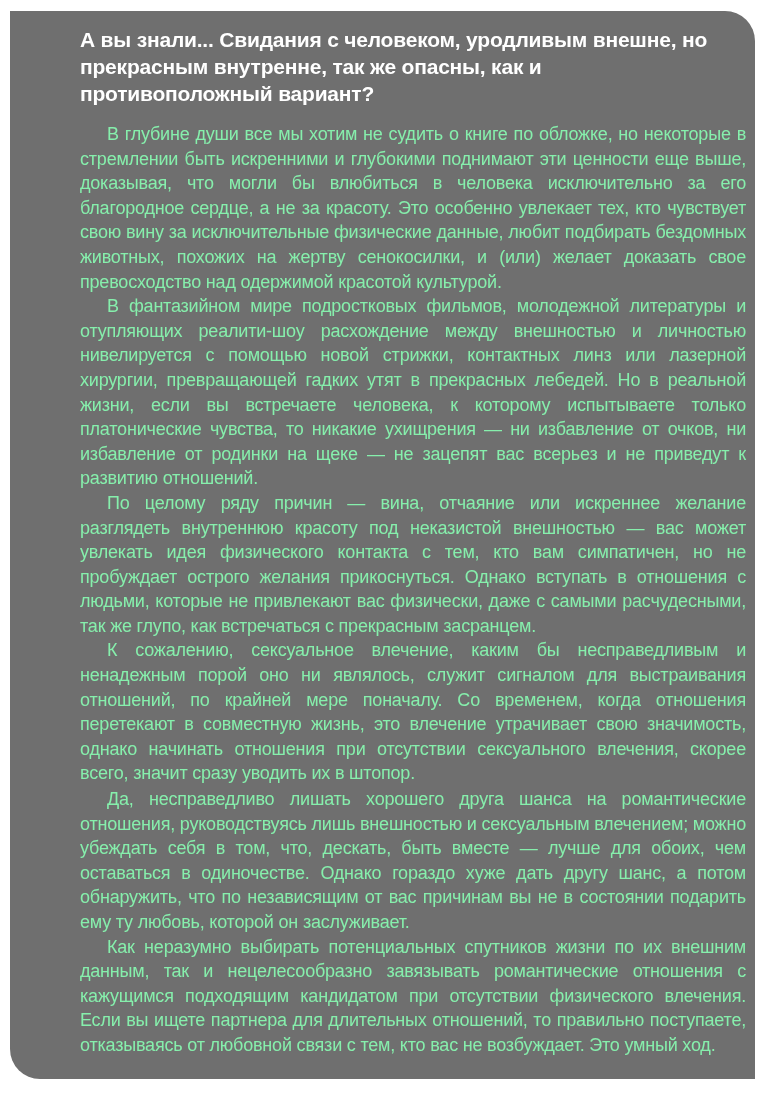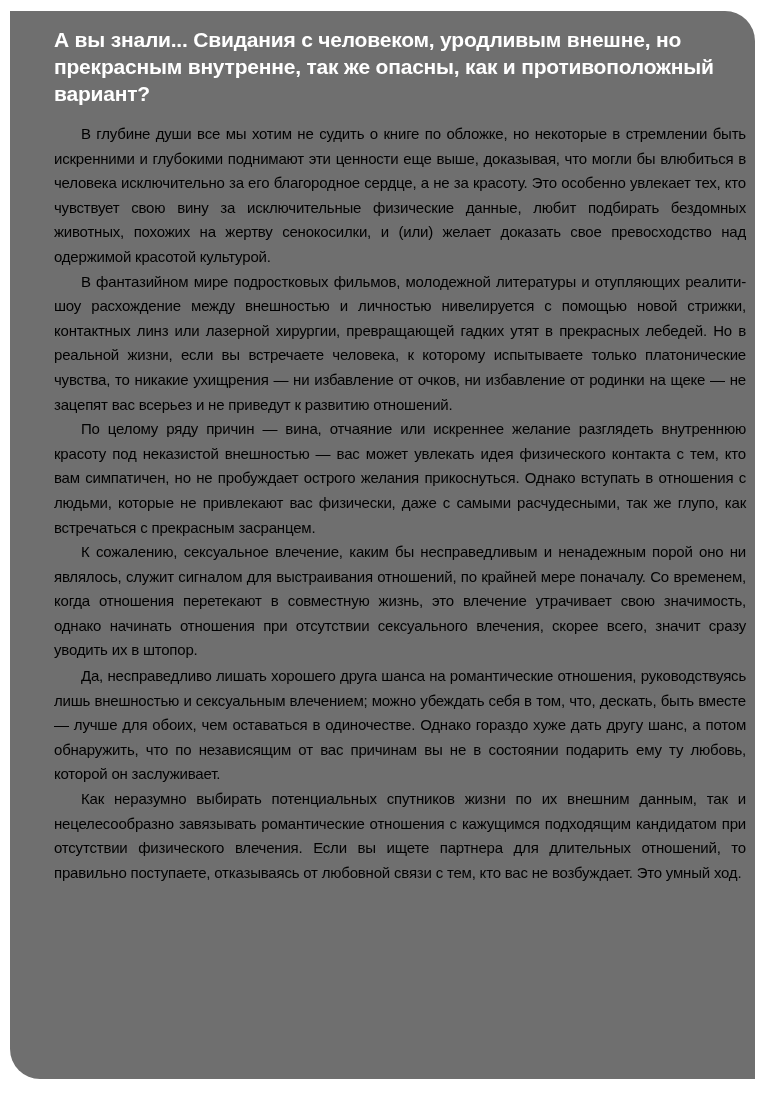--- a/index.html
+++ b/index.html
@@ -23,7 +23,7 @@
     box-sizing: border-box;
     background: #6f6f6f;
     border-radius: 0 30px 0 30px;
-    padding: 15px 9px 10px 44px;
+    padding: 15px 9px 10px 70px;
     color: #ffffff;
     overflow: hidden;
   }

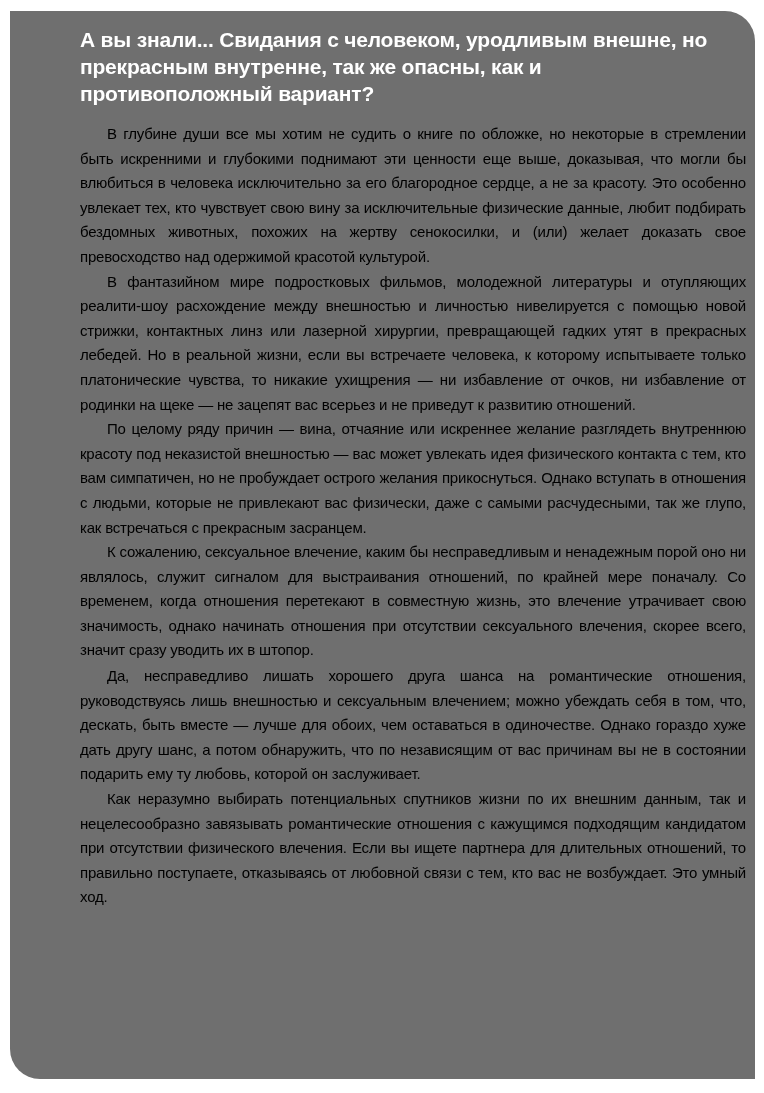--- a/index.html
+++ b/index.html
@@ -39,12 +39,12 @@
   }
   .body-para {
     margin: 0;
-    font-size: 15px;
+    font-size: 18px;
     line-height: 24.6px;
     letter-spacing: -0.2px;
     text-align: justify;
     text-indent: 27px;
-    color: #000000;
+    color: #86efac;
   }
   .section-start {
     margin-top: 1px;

◆ ◆ ◆ ◆ ◆ ◆ ◆

An exact copy of all entries is needed, with no pictures in it.

--- a/index.html
+++ b/index.html
@@ -23,7 +23,7 @@
     box-sizing: border-box;
     background: #6f6f6f;
     border-radius: 0 30px 0 30px;
-    padding: 15px 9px 10px 44px;
+    padding: 15px 9px 10px 70px;
     color: #ffffff;
     overflow: hidden;
   }

--- a/index.html
+++ b/index.html
@@ -39,12 +39,12 @@
   }
   .body-para {
     margin: 0;
-    font-size: 15px;
+    font-size: 18px;
     line-height: 24.6px;
     letter-spacing: -0.2px;
     text-align: justify;
     text-indent: 27px;
-    color: #000000;
+    color: #86efac;
   }
   .section-start {
     margin-top: 1px;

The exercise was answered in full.